Crónica visual de una noche enmascarada bajo el objetivo del fotógrafo Antonio Bellido, que hace algo más que fotos. Hace frases visuales, como si escribiera con una Leica lo que otros sólo alcanzan a balbucear con filtros de Instagram. Jerezano de nacimiento, ciudadano de Madrid y París por vocación estética, Bellido camina por la Rue de Seine como otros cruzan el Rubicón: con la certeza de que el arte está en mirar despacio.

Lo suyo no es fotografía de moda, aunque haya trabajado con Vogue Italia. Es moda de la mirada, alta costura de la melancolía. Bellido dispara como quien recuerda, como quien anota una confidencia en el margen de un libro de Proust. Porque lo suyo es esa nostalgia luminosa del blanco y negro, el claroscuro que hace que un rincón parisino huela a tabaco rubio y a conversación íntima.
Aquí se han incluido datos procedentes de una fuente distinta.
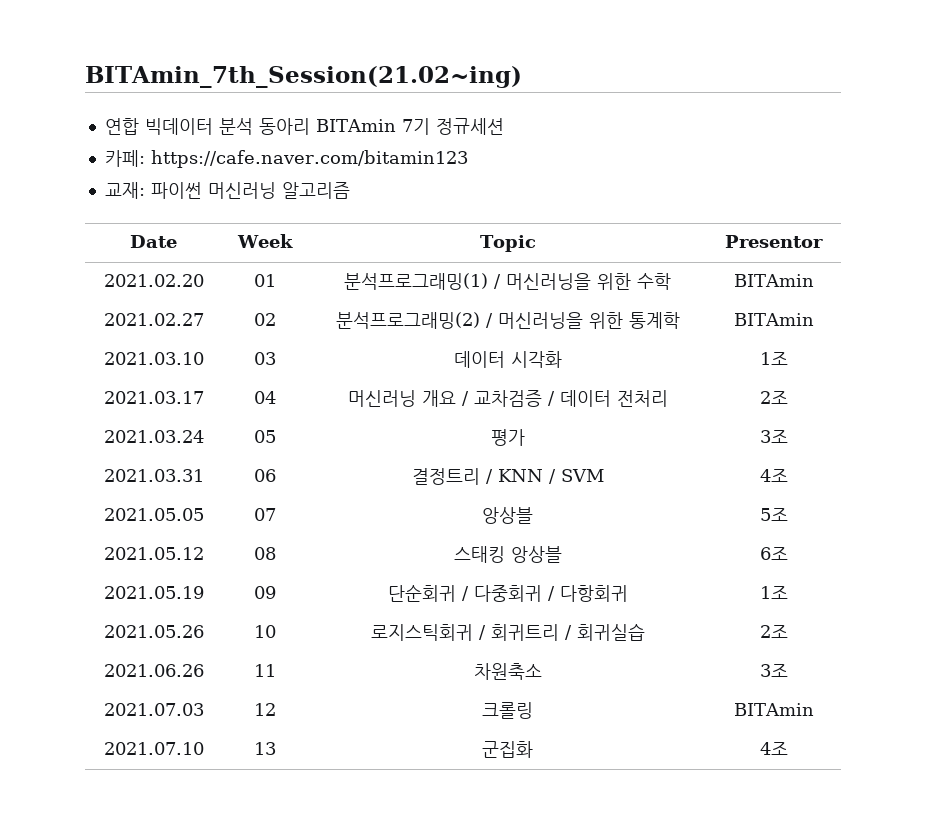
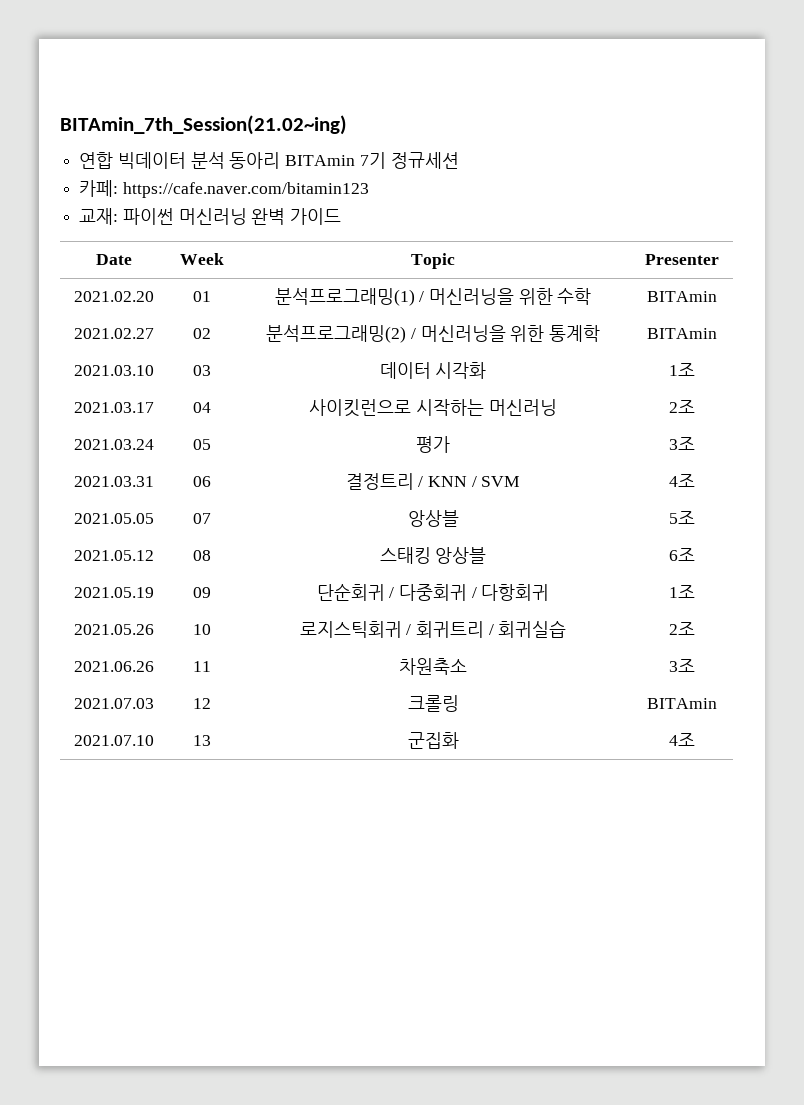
[281,182,350,199] 알고리즘 -> [251,208,342,225] 완벽 가이드
[725,235,823,248] Presentor -> [644,254,719,265] Presenter
[347,390,668,407] 머신러닝 개요 / 교차검증 / 데이터 전처리 -> [309,399,557,417] 사이킷런으로 시작하는 머신러닝

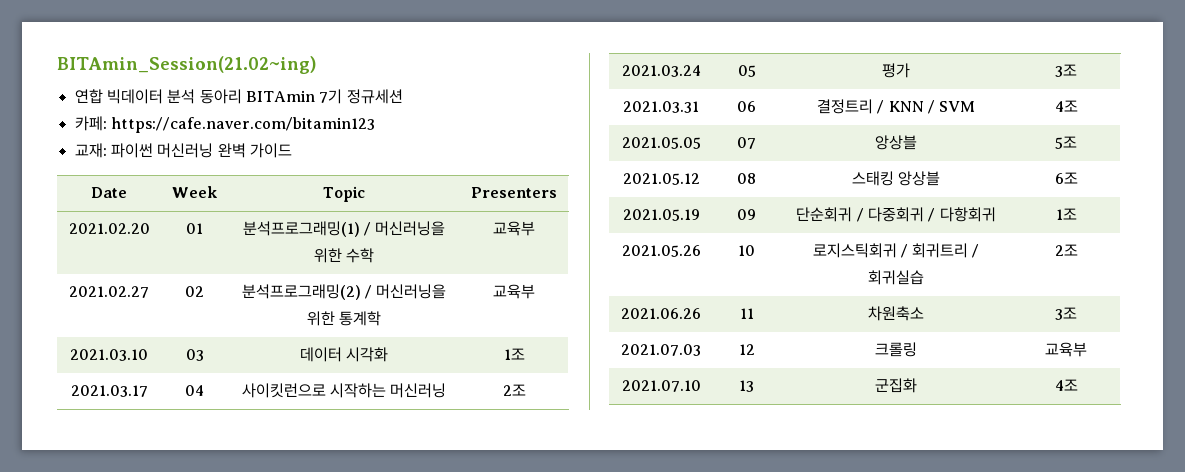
[60,115,347,135] BITAmin_7th_Session(21.02~ing) -> [57,56,317,74] BITAmin_Session(21.02~ing)
[644,254,719,265] Presenter -> [471,187,557,198] Presenters
[646,291,717,302] BITAmin -> [493,221,535,236] 교육부
[646,328,717,339] BITAmin -> [493,284,535,299] 교육부
[646,698,717,709] BITAmin -> [1045,342,1087,357] 교육부

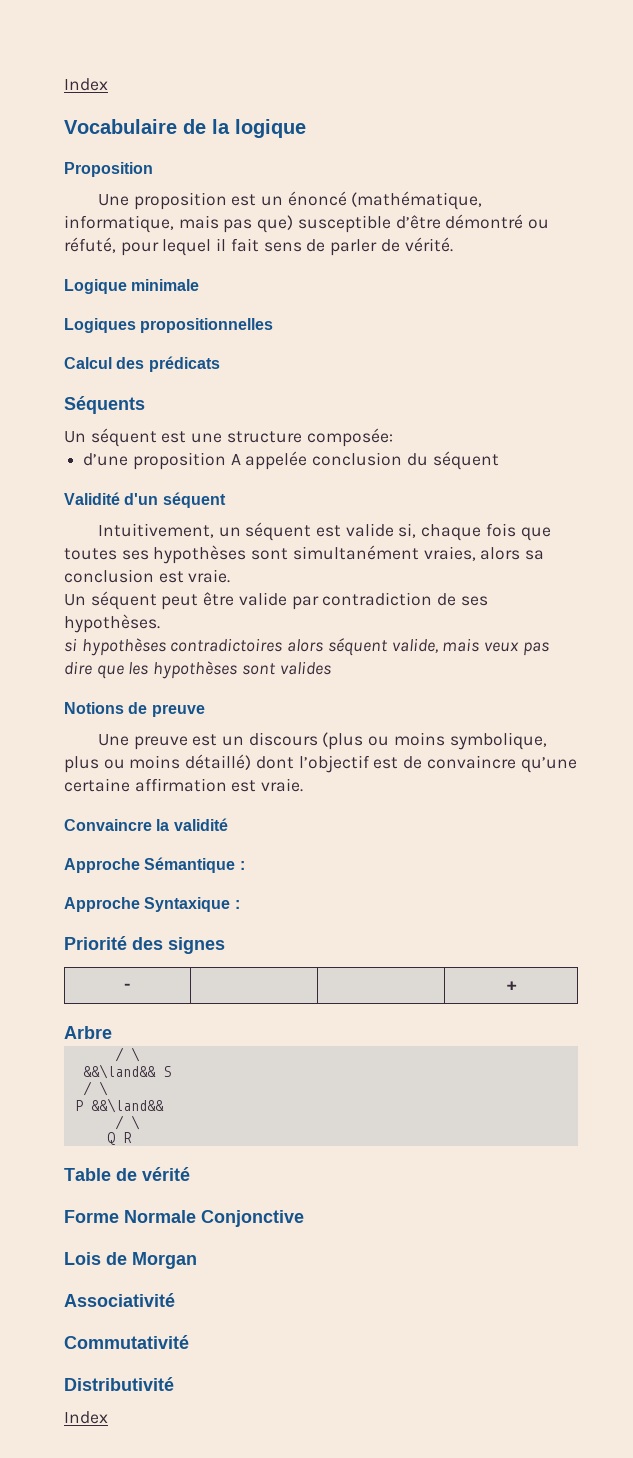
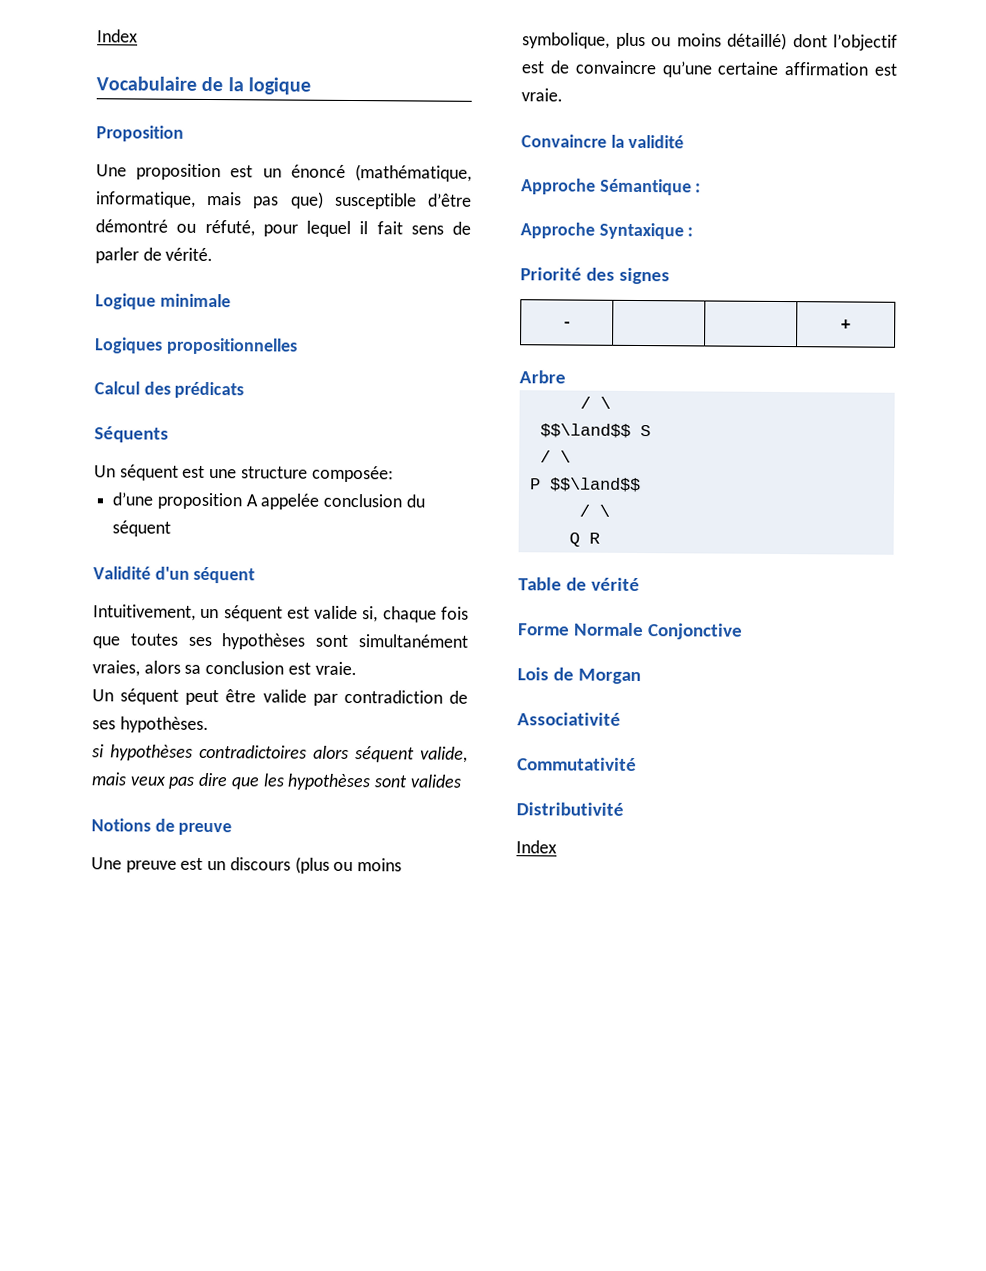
[82,1064,156,1079] &&\land&& -> [539,423,631,438] $$\land$$
[90,1098,164,1113] &&\land&& -> [549,477,641,493] $$\land$$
Tiene nombre de torero y ojo de poeta. En su exposición Rue de Seine, presentada en el CoolRooms Palacio de Atocha, uno no entra a ver fotos, sino a reencontrarse con fantasmas: la mujer que cruzó la calle con la luz exacta en el tobillo, el escaparate que miraba al hombre, el silencio cómplice de un café cerrado. Y siempre, una tristeza elegante que no se explica, pero se siente.

Con Leica como aliada —la M6 y la Q2 Monochrome, casi amantes más que cámaras— Bellido convierte la técnica en humo y alma. Lo analógico es su religión, pero no reniega del píxel: mezcla ambos lenguajes con la elegancia de un dandy digital.

El baile de máscaras de Damez, un evento a la luz de las velas

Lo de Damez no es inmobiliaria. Es otra cosa. Es Chanel con planos, es arquitectura con tacones. Daynara Correa y Triana Gómez no venden casas, cuentan historias. Le han puesto glamour a un sector de corbatas grises y portales aburridos. Y lo han hecho con un primer acto de teatro barroco: Masquerade Affair, una fiesta en el Palacio de Santa Bárbara que parecía escrita por Visconti y fotografiada por alguien que ha leído a Marguerite Duras.

Ese alguien es António Bellido, el poeta con Leica que dispara silencios. El fotógrafo que convierte una copa en un personaje y una sombra en un verso. Él retrató la noche como si fuera París en los años 50, pero con coctelería inmersiva y Edu Torres en los fogones.

Damez llega para romper moldes sin romper la elegancia. No quieren clientes: quieren cómplices. No hacen visitas guiadas: hacen experiencias. Todo es emoción, todo es estética. Y, lo más insólito, todo es honesto.

Porque al final, el ladrillo es solo el envoltorio. Lo que importa es lo que pasa dentro. Y en Damez, pasa algo que ya no pasaba: la belleza de habitar con estilo y sin prisa. Con alma. Como una buena columna.